## THE TASK
Return nothing except the lines from the one that contains "row order: none -> FT descending" through the end of the material below, each exactly as given.

+++ EXTRACTED MATERIAL

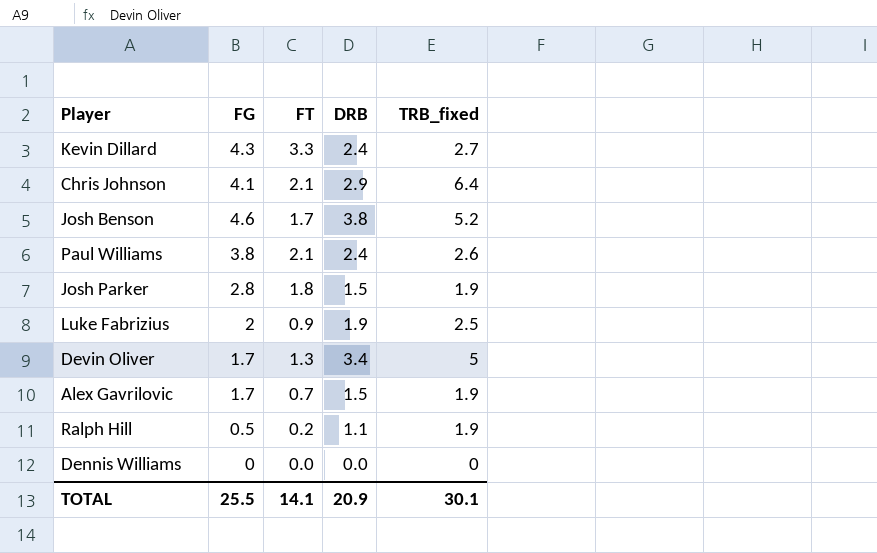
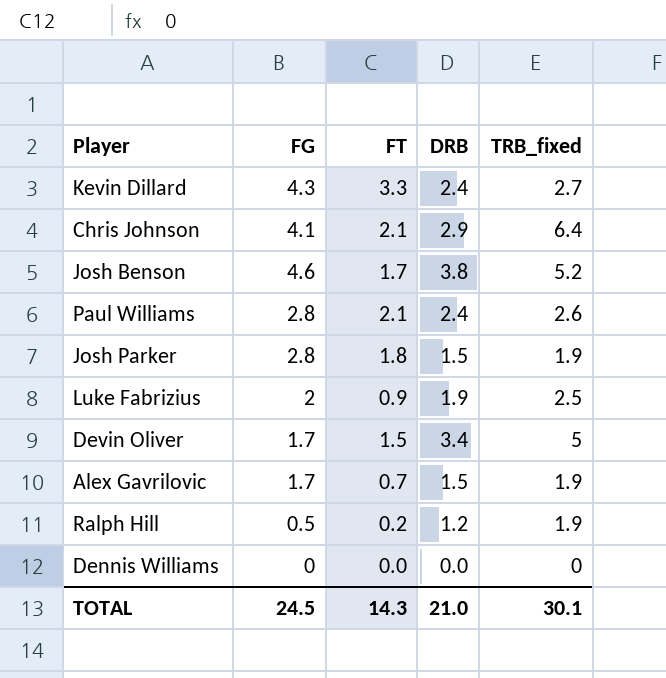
Paul Williams | FG: 3.8 -> 2.8
Devin Oliver | FT: 1.3 -> 1.5
Ralph Hill | DRB: 1.1 -> 1.2
TOTAL | FG: 25.5 -> 24.5
TOTAL | FT: 14.1 -> 14.3
TOTAL | DRB: 20.9 -> 21.0

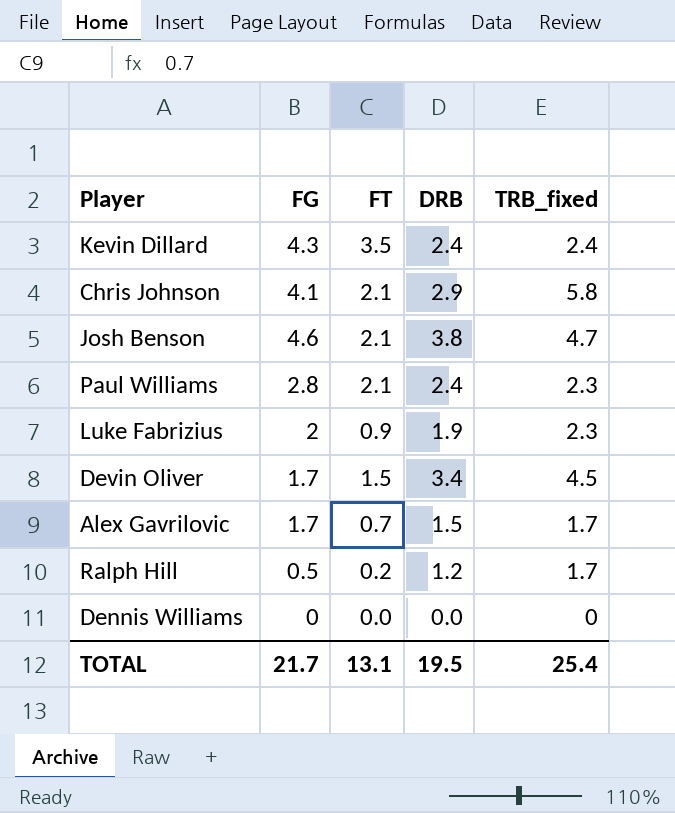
row Josh Parker: 2.8 | 1.8 | 1.5 | 1.9 -> none
Kevin Dillard | FT: 3.3 -> 3.5
Kevin Dillard | TRB_fixed: 2.7 -> 2.4
Chris Johnson | TRB_fixed: 6.4 -> 5.8
Josh Benson | FT: 1.7 -> 2.1
Josh Benson | TRB_fixed: 5.2 -> 4.7
Paul Williams | TRB_fixed: 2.6 -> 2.3
Luke Fabrizius | TRB_fixed: 2.5 -> 2.3
Devin Oliver | TRB_fixed: 5 -> 4.5
Alex Gavrilovic | TRB_fixed: 1.9 -> 1.7
Ralph Hill | TRB_fixed: 1.9 -> 1.7
TOTAL | FG: 24.5 -> 21.7
TOTAL | FT: 14.3 -> 13.1
TOTAL | DRB: 21.0 -> 19.5
TOTAL | TRB_fixed: 30.1 -> 25.4

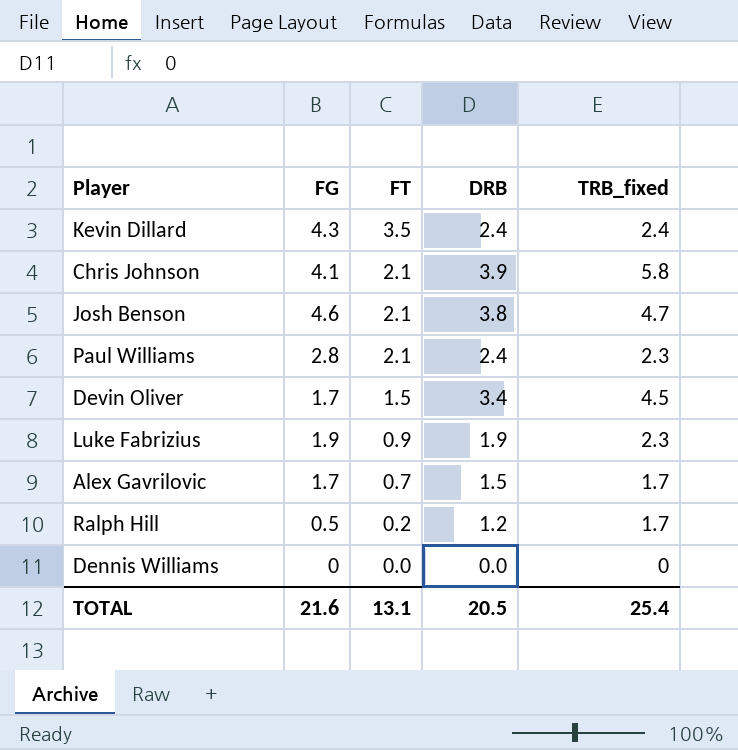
row order: none -> FT descending
Chris Johnson | DRB: 2.9 -> 3.9
Luke Fabrizius | FG: 2 -> 1.9
TOTAL | FG: 21.7 -> 21.6
TOTAL | DRB: 19.5 -> 20.5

++++++

## ANSWER
row order: none -> FT descending
Chris Johnson | DRB: 2.9 -> 3.9
Luke Fabrizius | FG: 2 -> 1.9
TOTAL | FG: 21.7 -> 21.6
TOTAL | DRB: 19.5 -> 20.5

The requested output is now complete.